**Exercise requirements:**
Copying task for the records below: reproduce each one exactly and drop the pictures.

☆ ☆ ☆

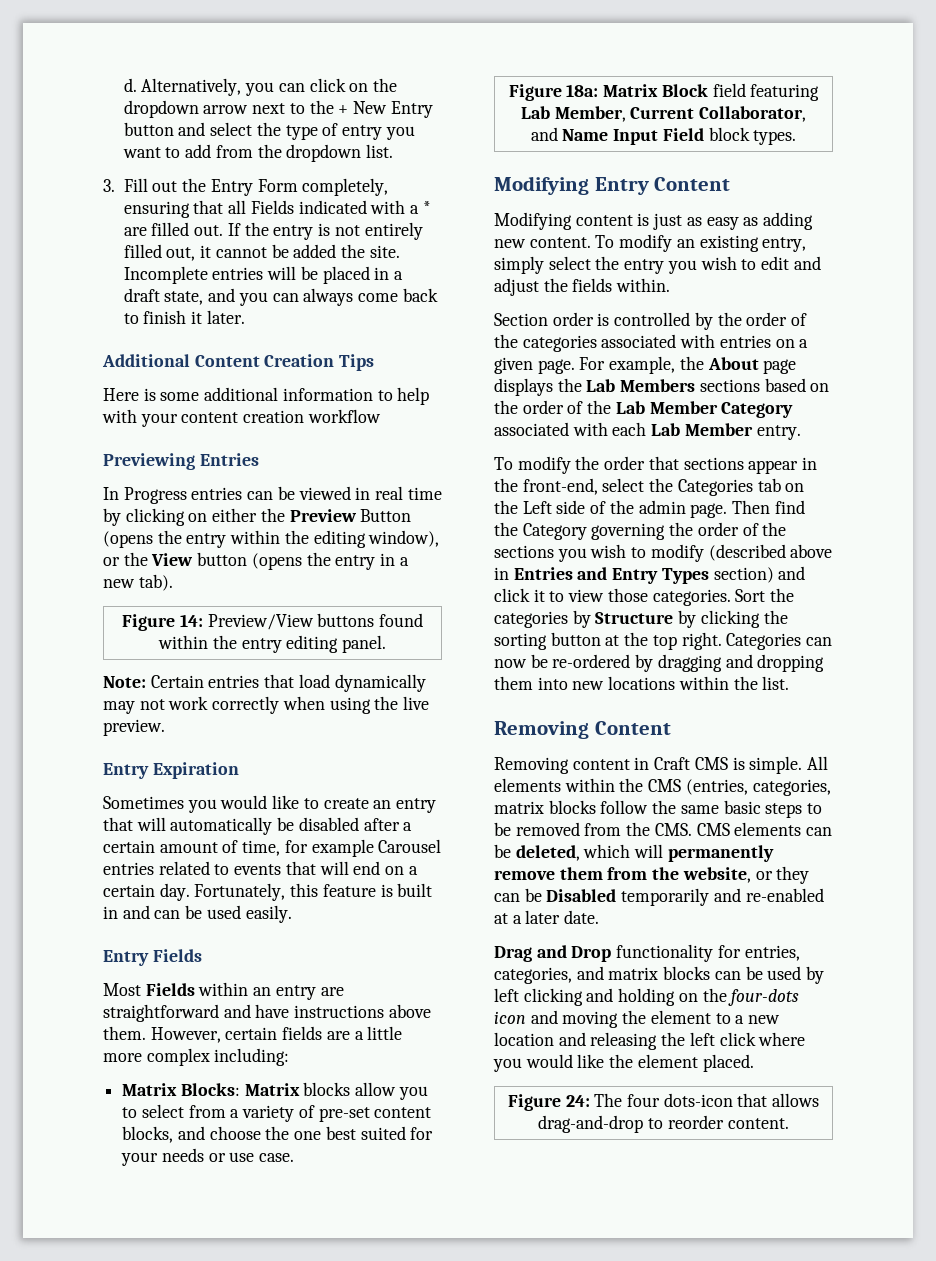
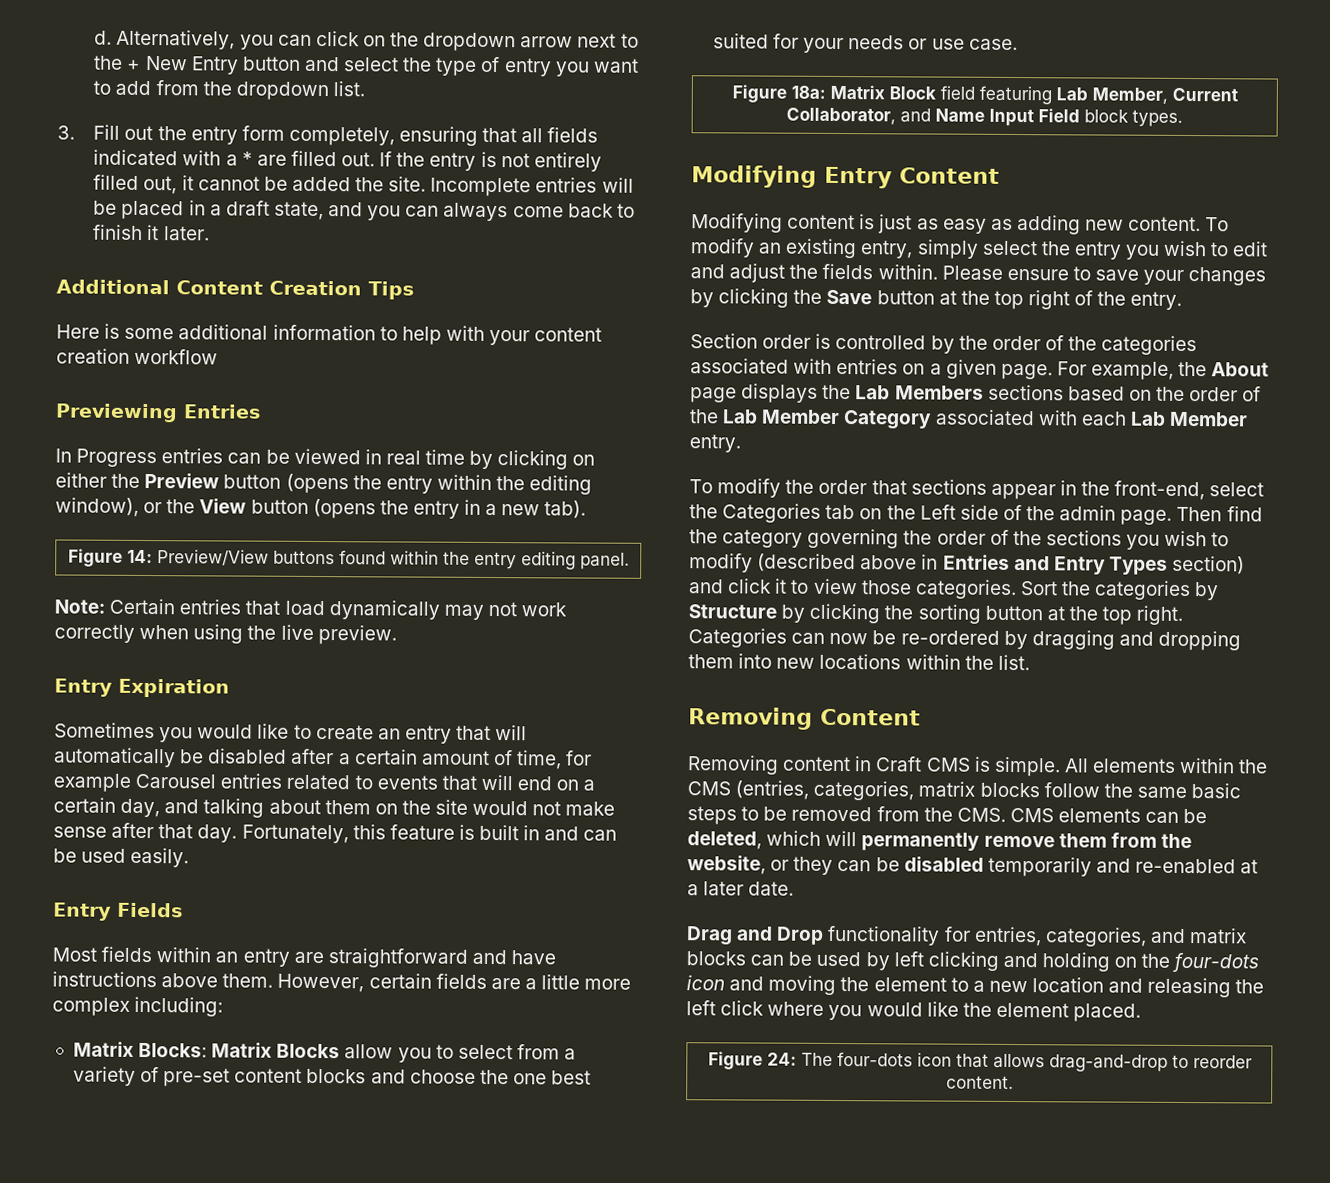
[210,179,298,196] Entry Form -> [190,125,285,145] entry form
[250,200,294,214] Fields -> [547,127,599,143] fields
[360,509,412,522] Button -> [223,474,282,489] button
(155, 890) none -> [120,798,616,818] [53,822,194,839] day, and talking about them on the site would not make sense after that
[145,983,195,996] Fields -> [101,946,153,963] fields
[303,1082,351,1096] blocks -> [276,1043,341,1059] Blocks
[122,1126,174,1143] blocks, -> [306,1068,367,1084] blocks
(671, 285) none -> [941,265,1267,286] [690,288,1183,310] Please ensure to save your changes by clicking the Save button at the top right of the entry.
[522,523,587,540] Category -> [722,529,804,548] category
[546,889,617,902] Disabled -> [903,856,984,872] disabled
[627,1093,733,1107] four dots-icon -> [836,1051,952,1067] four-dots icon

☆ ☆ ☆

**Finished exercise:**
[210,179,298,196] Entry Form -> [190,125,285,145] entry form
[250,200,294,214] Fields -> [547,127,599,143] fields
[360,509,412,522] Button -> [223,474,282,489] button
(155, 890) none -> [120,798,616,818] [53,822,194,839] day, and talking about them on the site would not make sense after that
[145,983,195,996] Fields -> [101,946,153,963] fields
[303,1082,351,1096] blocks -> [276,1043,341,1059] Blocks
[122,1126,174,1143] blocks, -> [306,1068,367,1084] blocks
(671, 285) none -> [941,265,1267,286] [690,288,1183,310] Please ensure to save your changes by clicking the Save button at the top right of the entry.
[522,523,587,540] Category -> [722,529,804,548] category
[546,889,617,902] Disabled -> [903,856,984,872] disabled
[627,1093,733,1107] four dots-icon -> [836,1051,952,1067] four-dots icon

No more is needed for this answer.